■ **Your instructions**
Would you reproduce exactly the lines below from the one holding "html: <div>بشـان الكتاب" through the one holding "none -> <div>صدر", inclusive, and no others?

■ **Data provided**
-=-=-=-=-

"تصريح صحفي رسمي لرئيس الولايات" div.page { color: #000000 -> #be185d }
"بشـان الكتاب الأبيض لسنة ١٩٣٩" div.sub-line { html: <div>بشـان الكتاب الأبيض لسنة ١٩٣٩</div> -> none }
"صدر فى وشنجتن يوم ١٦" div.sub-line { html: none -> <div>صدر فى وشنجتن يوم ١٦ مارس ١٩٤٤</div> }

-=-=-=-=-

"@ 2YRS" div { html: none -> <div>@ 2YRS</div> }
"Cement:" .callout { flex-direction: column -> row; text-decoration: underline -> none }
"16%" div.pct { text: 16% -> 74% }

-=-=-=-=-

■ **Solution for this exercise**
"بشـان الكتاب الأبيض لسنة ١٩٣٩" div.sub-line { html: <div>بشـان الكتاب الأبيض لسنة ١٩٣٩</div> -> none }
"صدر فى وشنجتن يوم ١٦" div.sub-line { html: none -> <div>صدر فى وشنجتن يوم ١٦ مارس ١٩٤٤</div> }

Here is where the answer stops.